2. Einsätze, Ablösungen und Fahrzeugverwendungen erfolgen
nach sachlichem Ermessen, soweit nicht besondere Anordnungen des
Auftraggebers vorliegen.
3. Bei Kraftfahrzeugeinsätzen werden im Interesse der korrekten
Detektivarbeit und der Verkehrssicherheit zwei Detektive eingesetzt.
Auf die Schwierigkeit der Verkehrslage wird hingewiesen.
4. Falls bei Ermittlungen einer Person die Geheimhaltung ihres
Namens zugesichert werden muss, verzichtet der Auftraggeber auf
die Preisgabe der Auskunftsperson.
5. Die Berichterstattung erfolgt in der Regel schriftlich, ist
streng vertraulich und ist nur für den Auftraggeber bestimmt.
Für die Verwendung von Berichten und Ergebnissen durch die
Auftragspartei wird keinerlei Haftung übernommen. Telefonische
Berichte sind wegen möglicher Hörfehler und irrtümlicher
Auffassung unverbindlich.
6. Der Auftraggeber verpflichtet sich Zeit-u. Sachaufwendungen
durch laufende Vorauszahlungen zu decken.
7. Mit der Berichterstattung sind die bis dahin aufgelaufenen Ansprüche
fällig. Der Auftraggeber ist verpflichtet, sämtliche Barauslagen
und Kosten zu ersetzen.
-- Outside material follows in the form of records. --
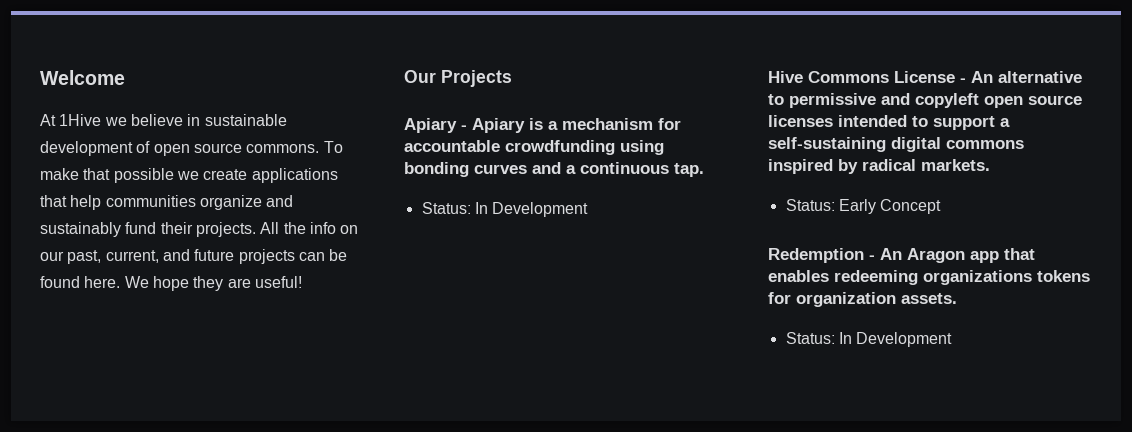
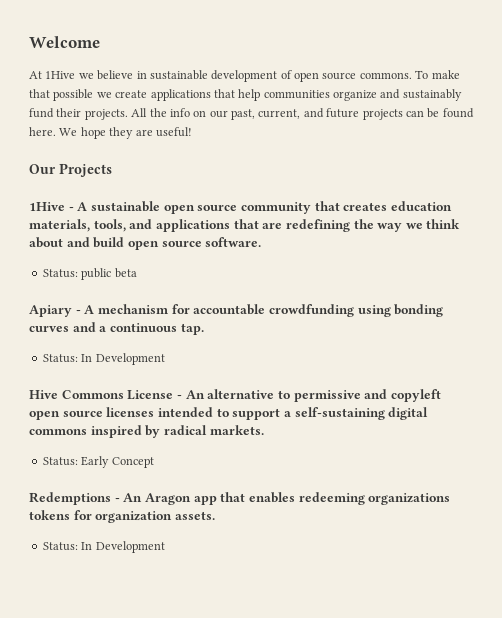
+ 1Hive - A sustainable open source community that creates education materials, tools, and applications that are redefining the way we think about and build open source software.
+ Status: public beta
- Apiary - Apiary is a mechanism for accountable crowdfunding using bonding curves and a continuous tap.
+ Apiary - A mechanism for accountable crowdfunding using bonding curves and a continuous tap.
- Redemption - An Aragon app that enables redeeming organizations tokens for organization assets.
+ Redemptions - An Aragon app that enables redeeming organizations tokens for organization assets.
Werden bei Fälligkeit der Ansprüche
diese nicht oder nicht zur Gänze erfüllt, verpflichtet
sich der Auftraggeber( die Auftraggeber zur ungeteilten Hand ),
alle Mahn-, Inkasso-, Erhebungs- und Auskunfts- kosten, insbesondere
auch Mahn- und Inkassospesen eines von uns beigezogenen Rechtsanwaltes
zu ersetzen.
8. Erfolgt die vorliegende Auftragserteilung nicht durch den Auftraggeber
persönlich, sondern durch eine ersuchte oder bevollmächtige
Person, so haftet diese mit dem Auftraggeber zur ungeteilten Hand
für alle Ansprüche aus dem Auftrag.
9. Sämtliche Ansprüche aus diesem Vertrag bleiben von
allfälligen Regressansprüchen des Auftraggebers gegenüber
Dritte, sowohl dem Grunde als auch der Höhe nach unberührt.
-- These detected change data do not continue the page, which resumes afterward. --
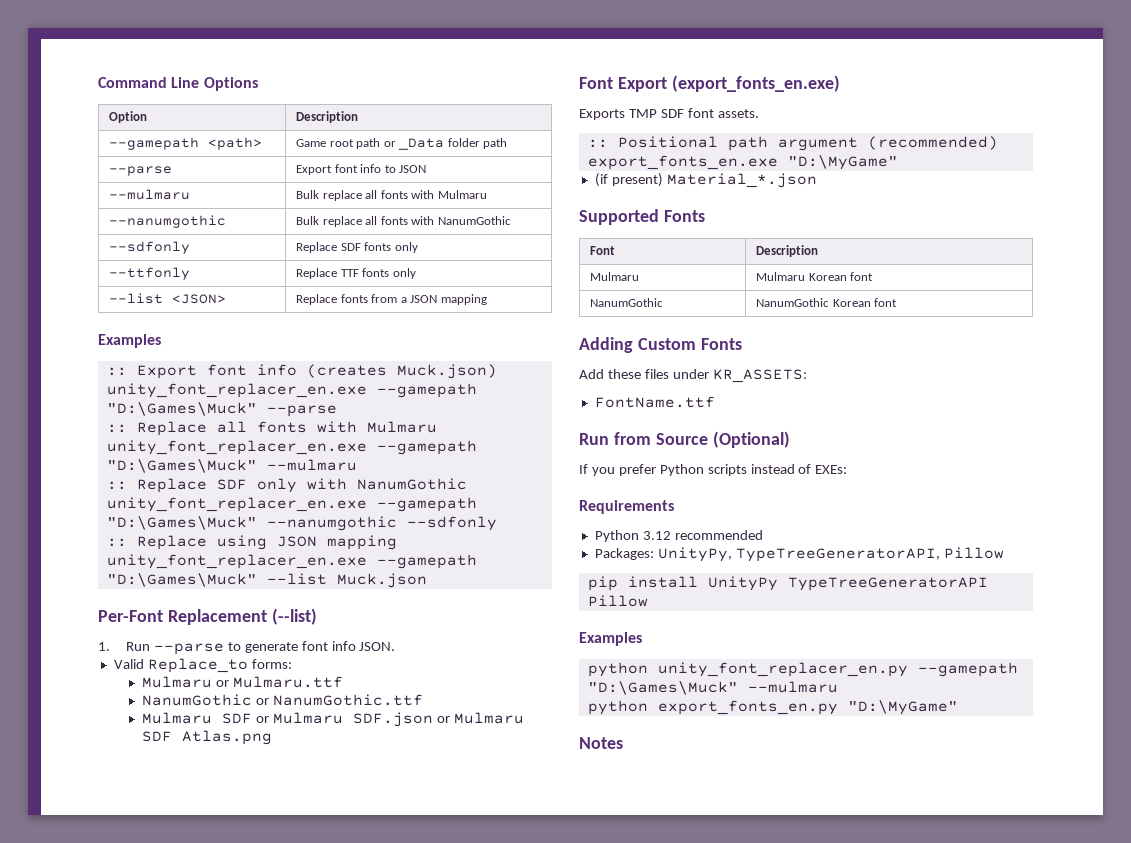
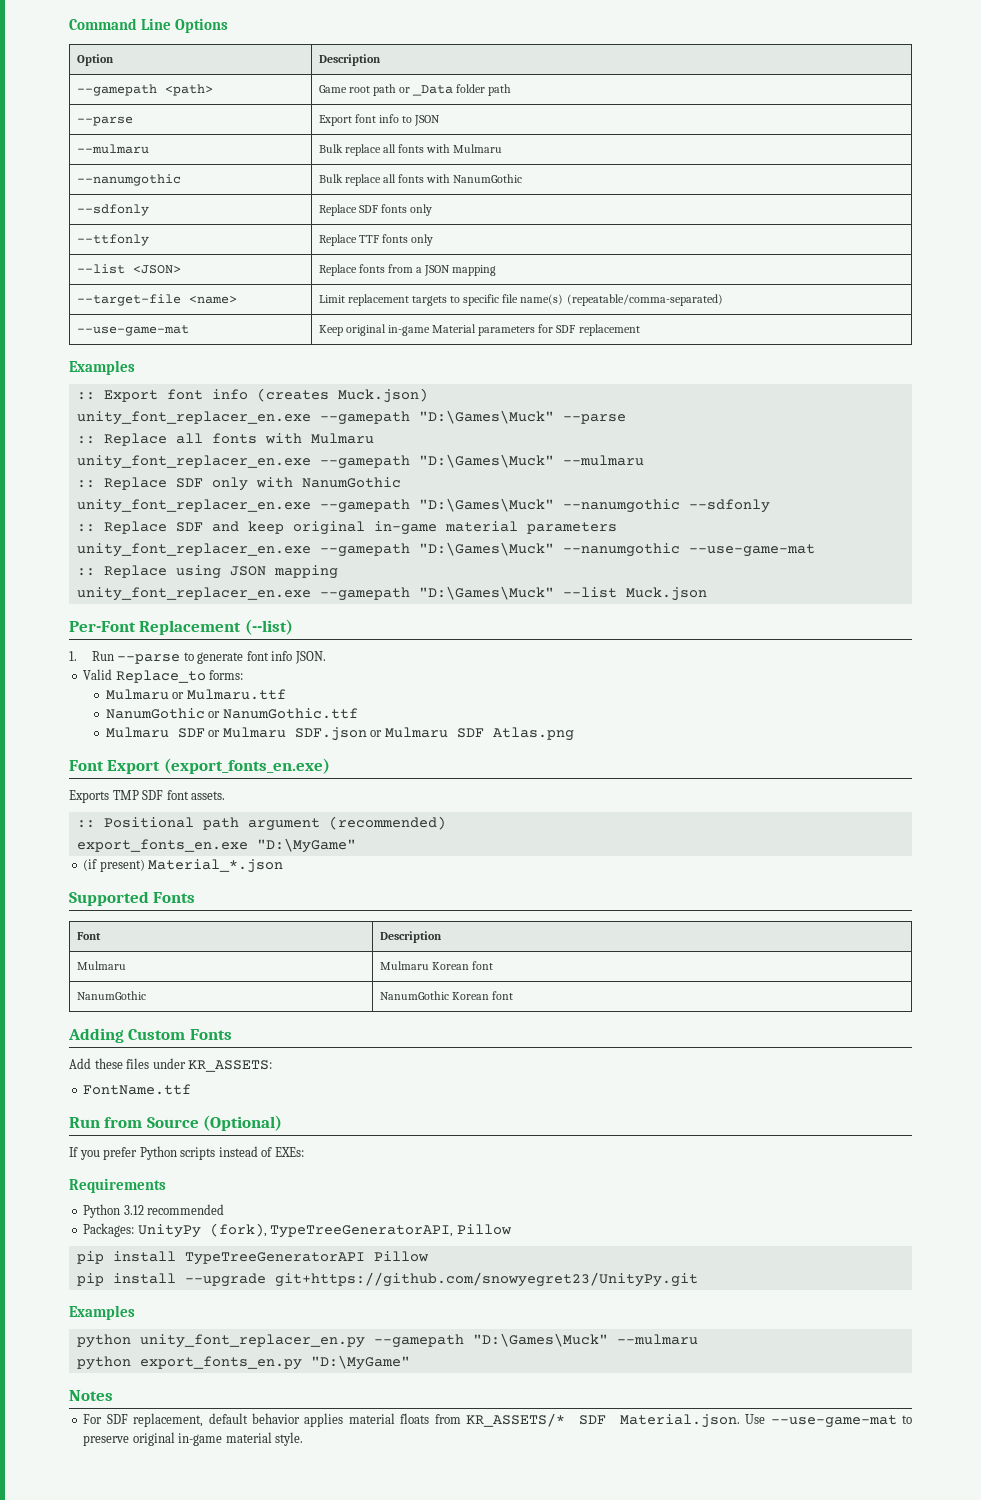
+ --target-file <name> | Limit replacement targets to specific file name(s) (repeatable/comma-separated)
+ --use-game-mat | Keep original in-game Material parameters for SDF replacement
+ :: Replace SDF and keep original in-game material parameters
+ unity_font_replacer_en.exe --gamepath "D:\Games\Muck" --nanumgothic --use-game-mat
- Packages: UnityPy, TypeTreeGeneratorAPI, Pillow
+ Packages: UnityPy (fork), TypeTreeGeneratorAPI, Pillow
- pip install UnityPy TypeTreeGeneratorAPI Pillow
+ pip install TypeTreeGeneratorAPI Pillow
+ pip install --upgrade git+https://github.com/snowyegret23/UnityPy.git
+ For SDF replacement, default behavior applies material floats from KR_ASSETS/* SDF Material.json. Use --use-game-mat to preserve original in-game material style.

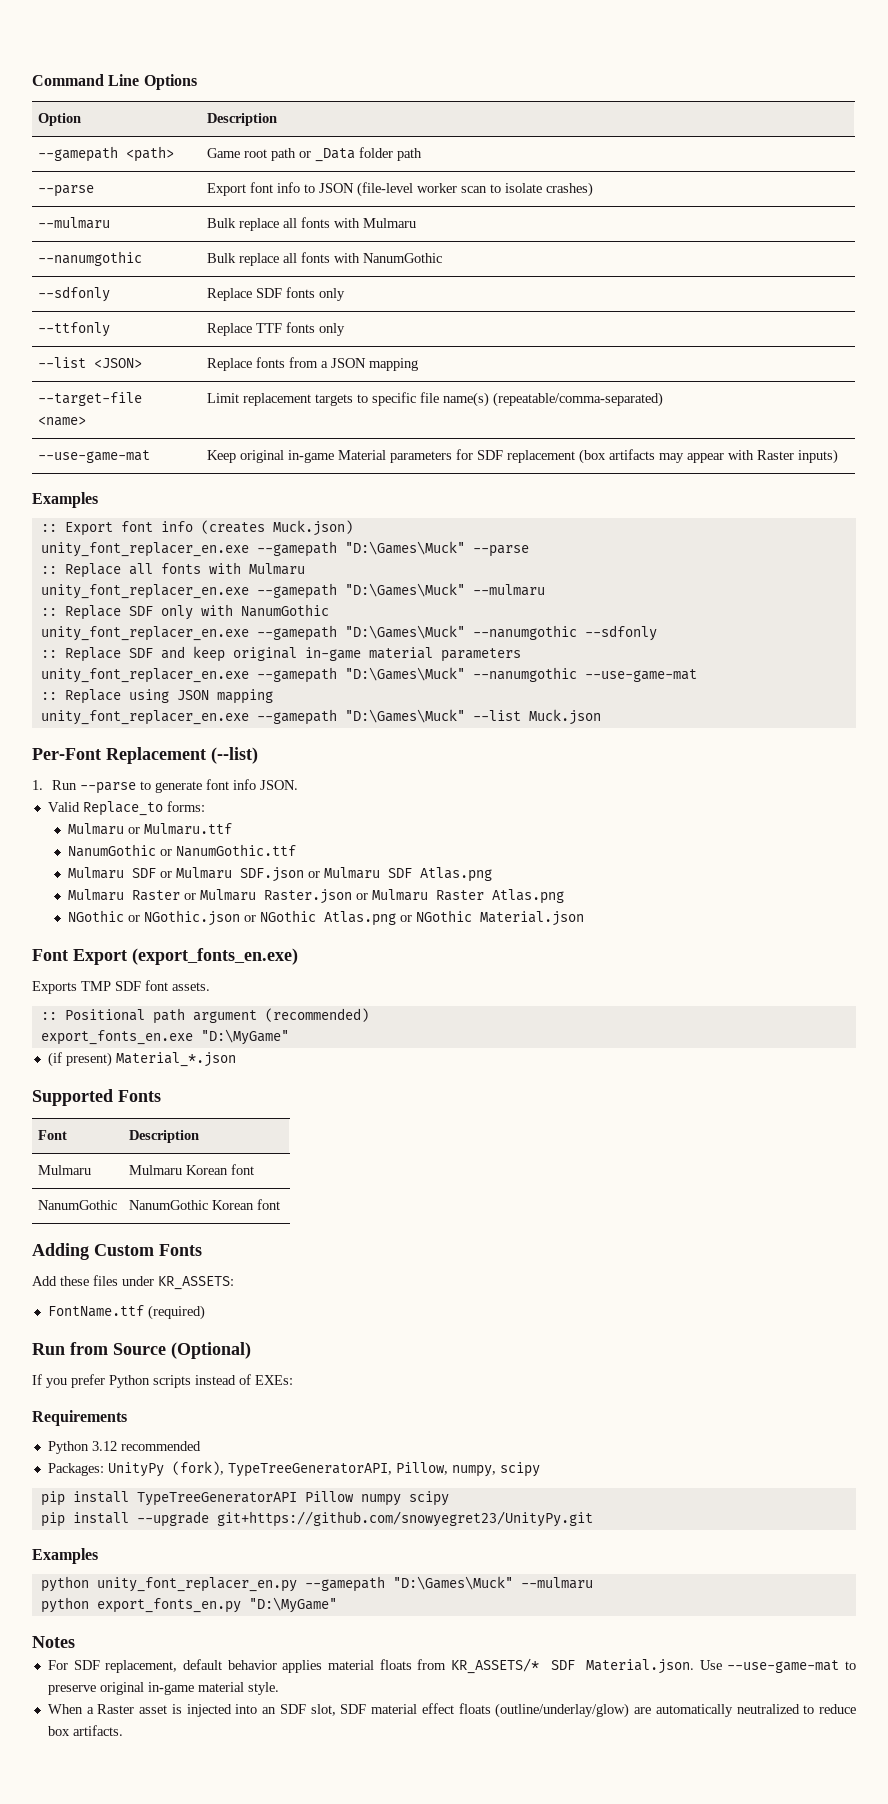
- --parse | Export font info to JSON
+ --parse | Export font info to JSON (file-level worker scan to isolate crashes)
- --use-game-mat | Keep original in-game Material parameters for SDF replacement
+ --use-game-mat | Keep original in-game Material parameters for SDF replacement (box artifacts may appear with Raster inputs)
+ Mulmaru Raster or Mulmaru Raster.json or Mulmaru Raster Atlas.png
+ NGothic or NGothic.json or NGothic Atlas.png or NGothic Material.json
- FontName.ttf
+ FontName.ttf (required)
- Packages: UnityPy (fork), TypeTreeGeneratorAPI, Pillow
+ Packages: UnityPy (fork), TypeTreeGeneratorAPI, Pillow, numpy, scipy
- pip install TypeTreeGeneratorAPI Pillow
+ pip install TypeTreeGeneratorAPI Pillow numpy scipy
+ When a Raster asset is injected into an SDF slot, SDF material effect floats (outline/underlay/glow) are automatically neutralized to reduce box artifacts.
10. Behörden- und Gerichtstermine, die sich direkt aus dem
Auftrag ergeben, anerkennt der Auftraggeber als auftragskausalen
und daher honorierenden Zeitaufwand. Dies gilt auch dann, wenn es
nach öffentlichem Recht Staatsbürgerpflicht ist, dem Folge
zu leisten. Der Anspruch ergibt sich mit dem tatsächlichen
Zeitaufwand des Detektivs, unabhängig von einer Einvernahme,
einer Vertagung usw.. Unsererseits unterbleiben Gebührenansprüche
an das Gericht oder die Behörde..
11. Abweichungen zu den Geschäftsbedingungen und Honorarvereinbarungen
bedürfen zu ihrer Gültigkeit der Schriftform und Fertigung
des Auftragnehmers. Vereinbarungen mit Mitarbeitern des Auftragnehmers
sind gegenstandslos.
12. Bei persönlicher Auftragerteilung gilt die vorliegende
Vereinbarung auch dann weiter, wenn der Auftraggeber Ergänzungs-
oder Folgeaufträge bzw. weitere Aufträge telefonisch,
schriftlich oder mündlich erteilt.
13. Erfüllungsort der Ansprüche aus dem Vertrag, sowie
der vereinbarte Gerichtsstand ist der Sitz des Detektivunternehmens.